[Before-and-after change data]

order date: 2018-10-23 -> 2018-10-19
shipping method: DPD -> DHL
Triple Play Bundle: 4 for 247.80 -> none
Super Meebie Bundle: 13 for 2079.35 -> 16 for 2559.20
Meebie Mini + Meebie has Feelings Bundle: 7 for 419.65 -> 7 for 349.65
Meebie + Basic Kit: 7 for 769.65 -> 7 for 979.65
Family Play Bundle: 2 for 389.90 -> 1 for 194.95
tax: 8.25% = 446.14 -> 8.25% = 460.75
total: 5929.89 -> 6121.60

--

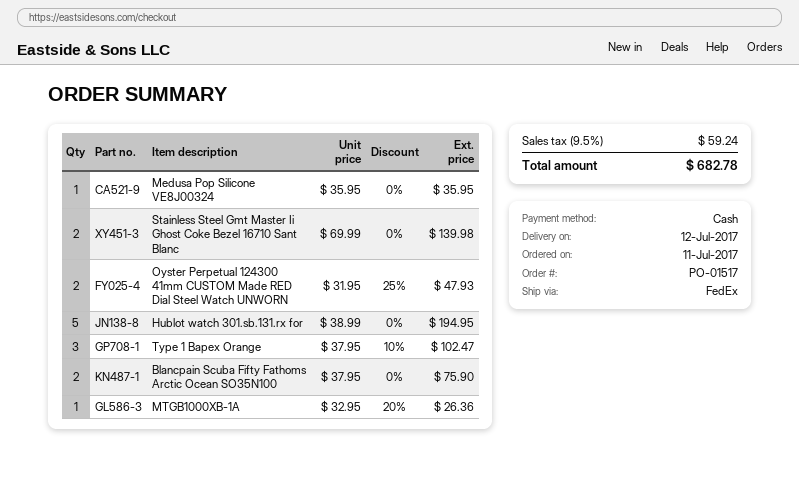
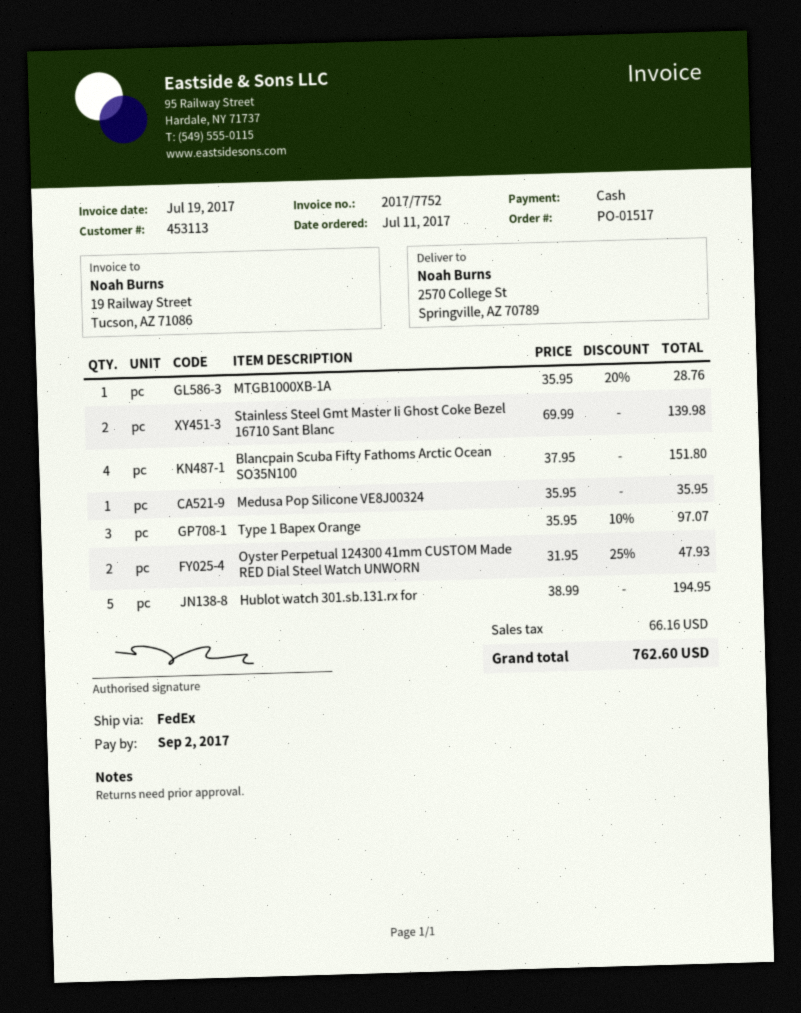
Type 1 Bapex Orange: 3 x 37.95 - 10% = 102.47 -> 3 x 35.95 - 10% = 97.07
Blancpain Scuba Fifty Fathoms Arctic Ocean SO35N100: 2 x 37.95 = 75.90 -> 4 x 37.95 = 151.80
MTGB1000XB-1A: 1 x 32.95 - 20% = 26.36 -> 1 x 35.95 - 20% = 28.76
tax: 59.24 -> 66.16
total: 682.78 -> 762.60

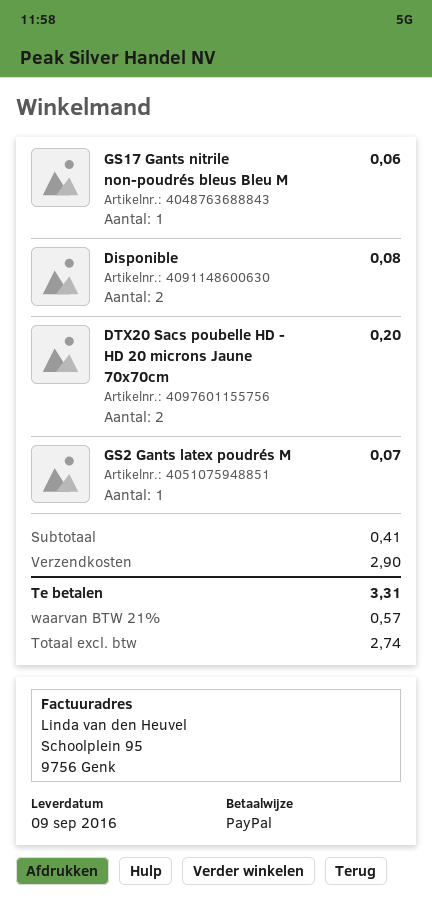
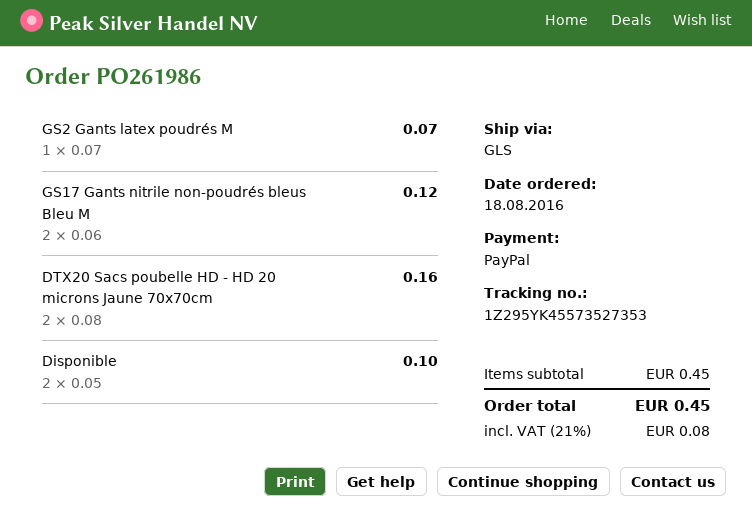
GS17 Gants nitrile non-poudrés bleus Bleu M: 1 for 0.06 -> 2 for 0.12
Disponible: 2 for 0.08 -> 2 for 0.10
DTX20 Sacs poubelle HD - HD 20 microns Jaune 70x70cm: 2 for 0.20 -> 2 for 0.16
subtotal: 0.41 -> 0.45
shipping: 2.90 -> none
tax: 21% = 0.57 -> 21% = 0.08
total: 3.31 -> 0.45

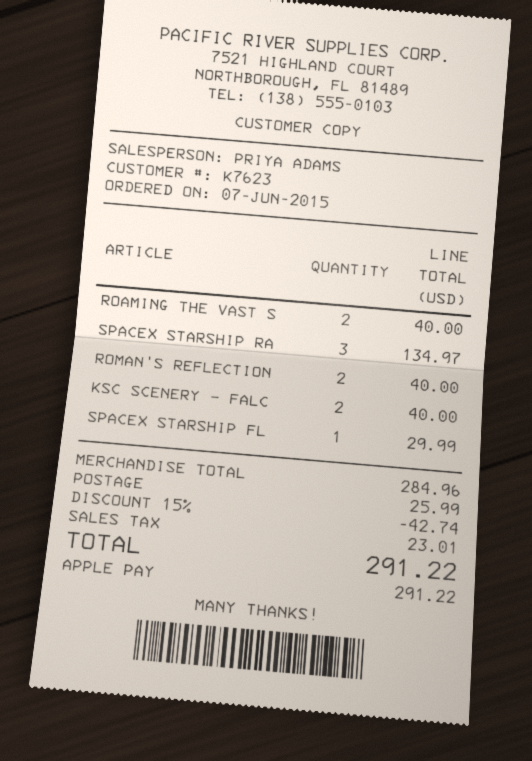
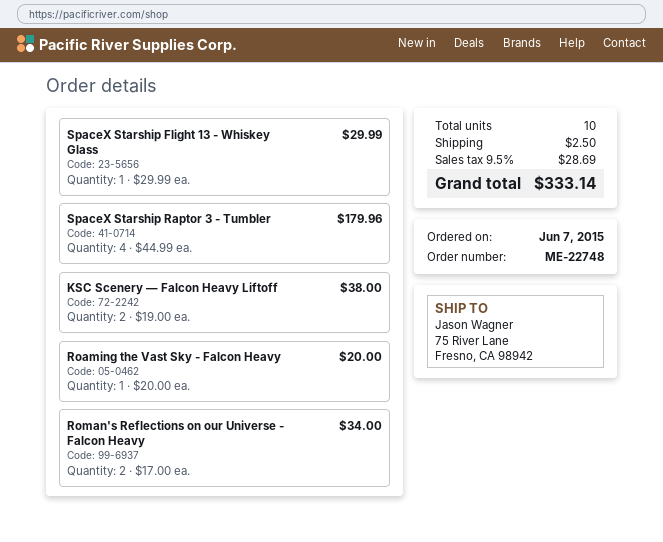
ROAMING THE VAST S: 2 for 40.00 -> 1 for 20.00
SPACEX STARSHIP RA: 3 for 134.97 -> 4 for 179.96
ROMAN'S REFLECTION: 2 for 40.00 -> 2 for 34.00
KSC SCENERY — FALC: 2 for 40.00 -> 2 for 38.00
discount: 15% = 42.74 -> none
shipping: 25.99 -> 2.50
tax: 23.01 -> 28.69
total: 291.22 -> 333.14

» WHAT YOU SHOULD DO
Out of the entries above, write out only the lines between the line holding "order date: 2018-10-23 -> 2018-10-19" and the line holding "total: 5929.89 -> 6121.60", inclusive, each exactly as given.

» SOLUTION TO THIS EXERCISE
order date: 2018-10-23 -> 2018-10-19
shipping method: DPD -> DHL
Triple Play Bundle: 4 for 247.80 -> none
Super Meebie Bundle: 13 for 2079.35 -> 16 for 2559.20
Meebie Mini + Meebie has Feelings Bundle: 7 for 419.65 -> 7 for 349.65
Meebie + Basic Kit: 7 for 769.65 -> 7 for 979.65
Family Play Bundle: 2 for 389.90 -> 1 for 194.95
tax: 8.25% = 446.14 -> 8.25% = 460.75
total: 5929.89 -> 6121.60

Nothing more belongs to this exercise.